= Beginning of Section =

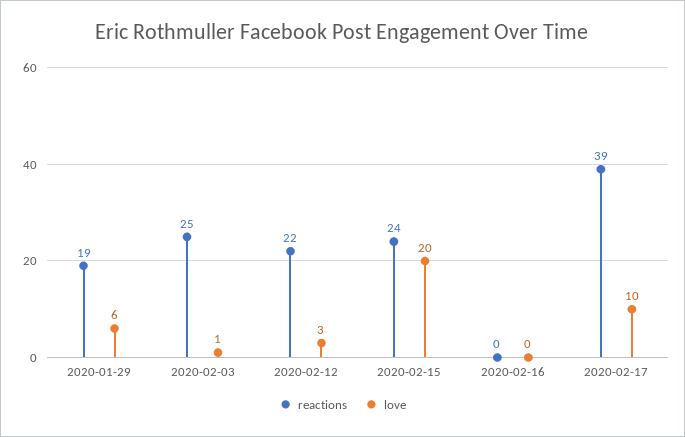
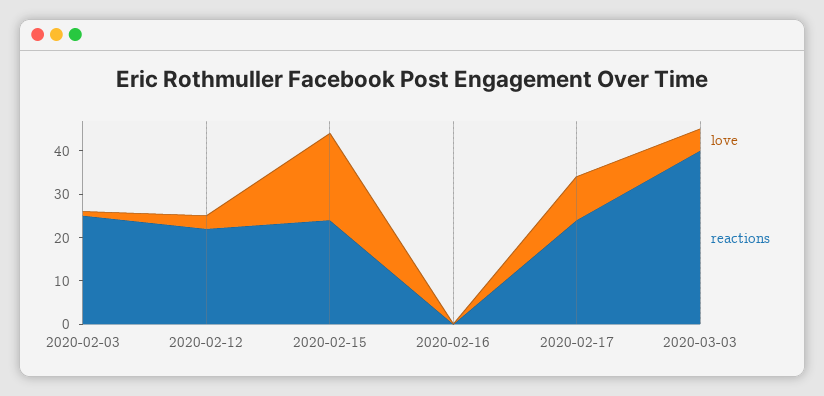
reactions, 2020-01-29: 19 -> none
love, 2020-01-29: 6 -> none
reactions, 2020-02-17: 39 -> 25
love, 2020-03-03: none -> 5
reactions, 2020-03-03: none -> 40

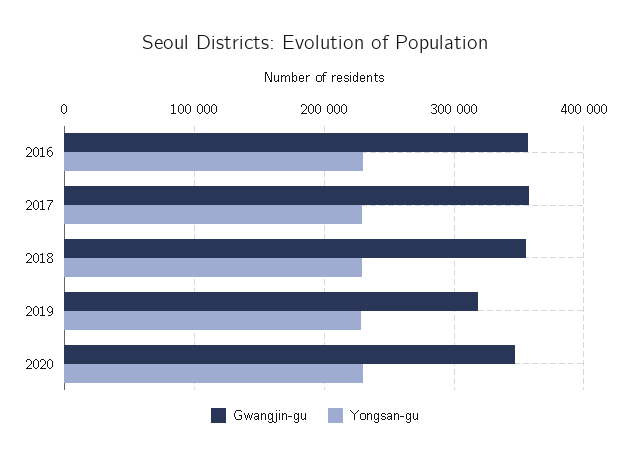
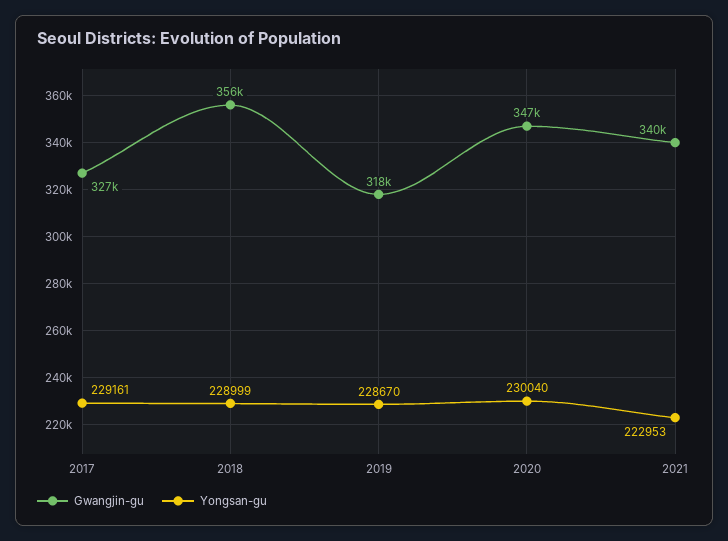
Gwangjin-gu, 2016: 360000 -> none
Yongsan-gu, 2016: 230000 -> none
Gwangjin-gu, 2017: 360000 -> 327000
Gwangjin-gu, 2021: none -> 340000
Yongsan-gu, 2021: none -> 222953

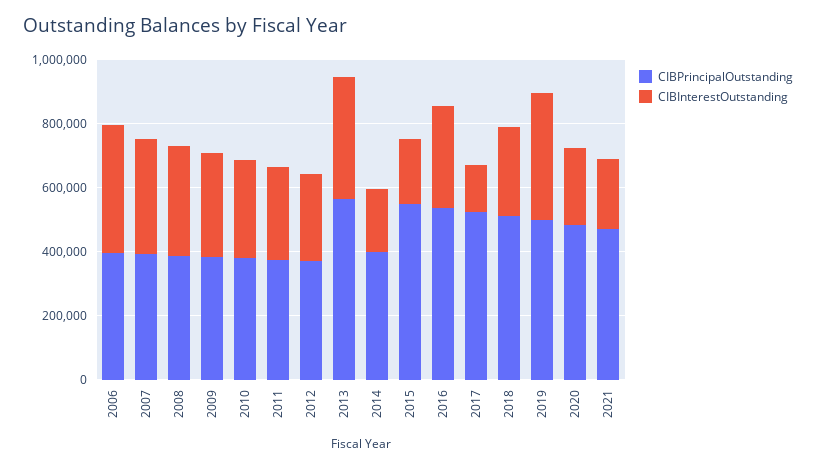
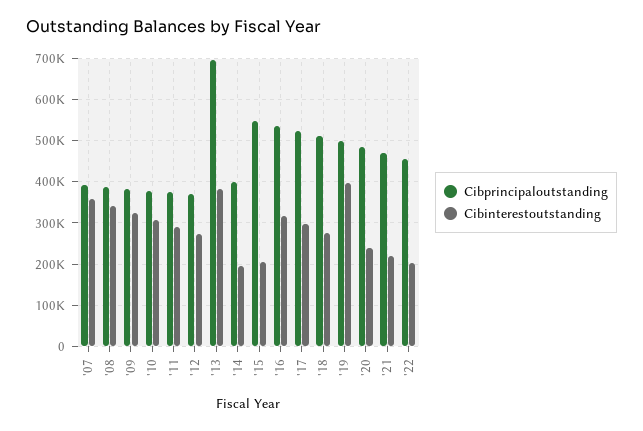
CIBPrincipalOutstanding, 2006: 400000 -> none
CIBInterestOutstanding, 2006: 400000 -> none
CIBPrincipalOutstanding, 2013: 550000 -> 700000
CIBInterestOutstanding, 2017: 150000 -> 300000
CIBPrincipalOutstanding, '22: none -> 460000
CIBInterestOutstanding, '22: none -> 200000

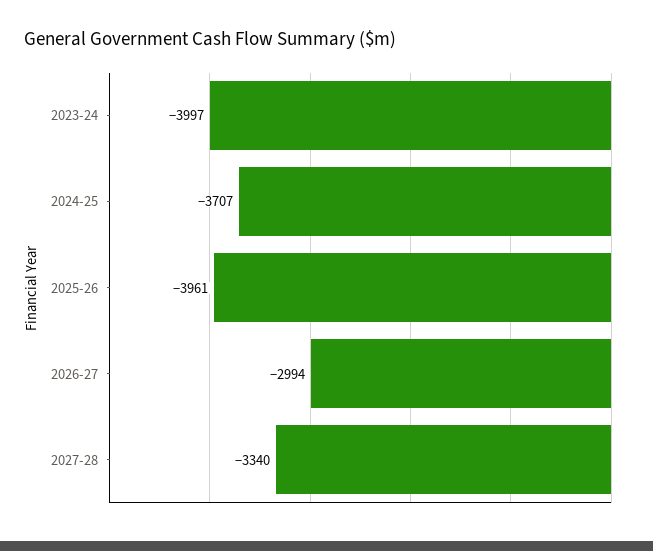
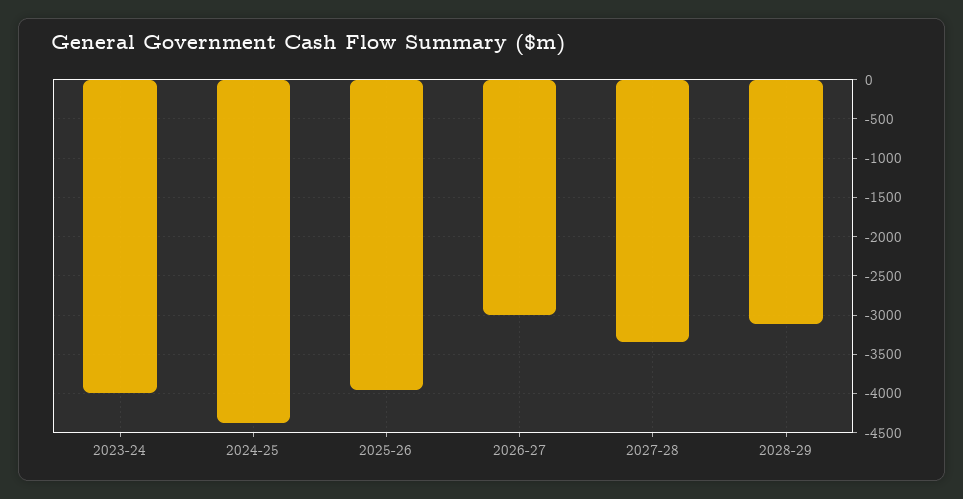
2024-25: -3707 -> -4400
2028-29: none -> -3100

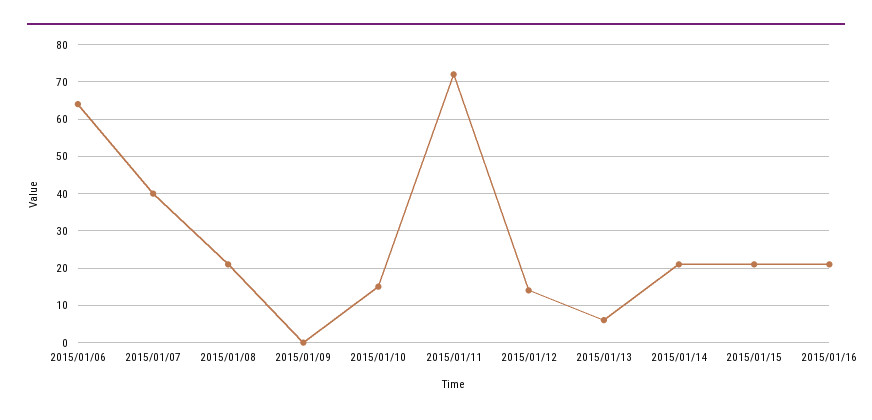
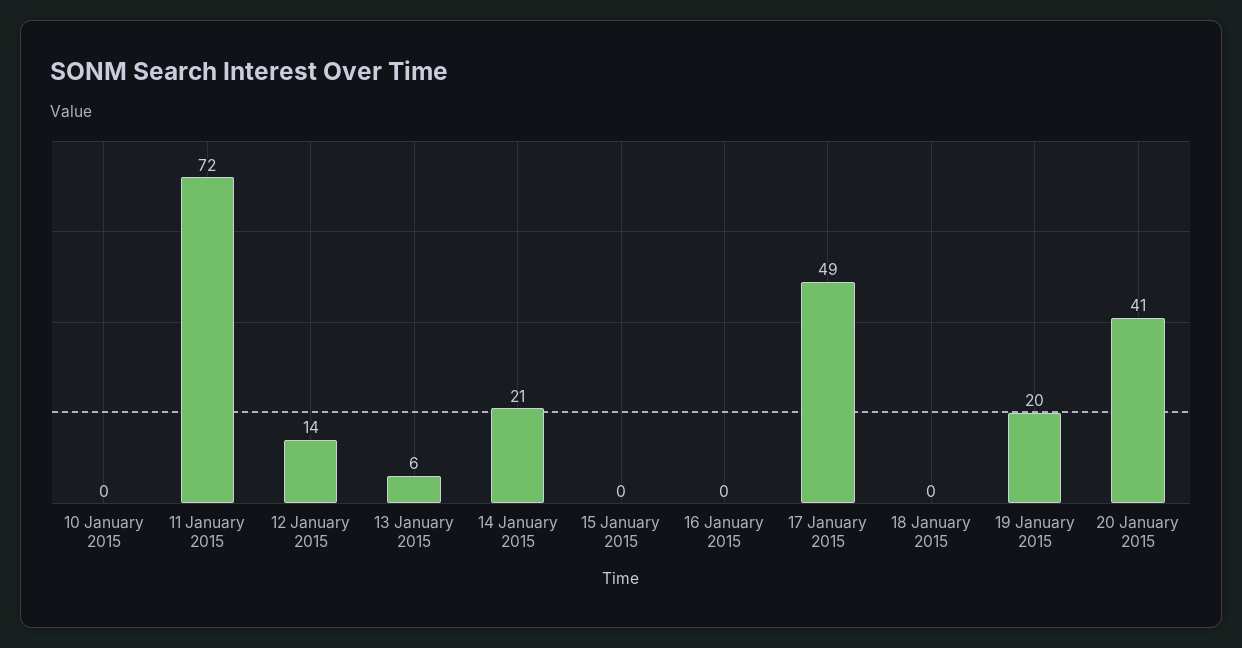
2015/01/06: 65 -> none
2015/01/07: 40 -> none
2015/01/08: 20 -> none
2015/01/09: 0 -> none
2015/01/10: 15 -> 0
2015/01/15: 20 -> 0
2015/01/16: 20 -> 0
17 January 2015: none -> 49
18 January 2015: none -> 0
19 January 2015: none -> 20
20 January 2015: none -> 41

= End of Section =

## Work request
Only lines containing the word "Gwangjin" should be copied from the material above.

## Output of the exercise
Gwangjin-gu, 2016: 360000 -> none
Gwangjin-gu, 2017: 360000 -> 327000
Gwangjin-gu, 2021: none -> 340000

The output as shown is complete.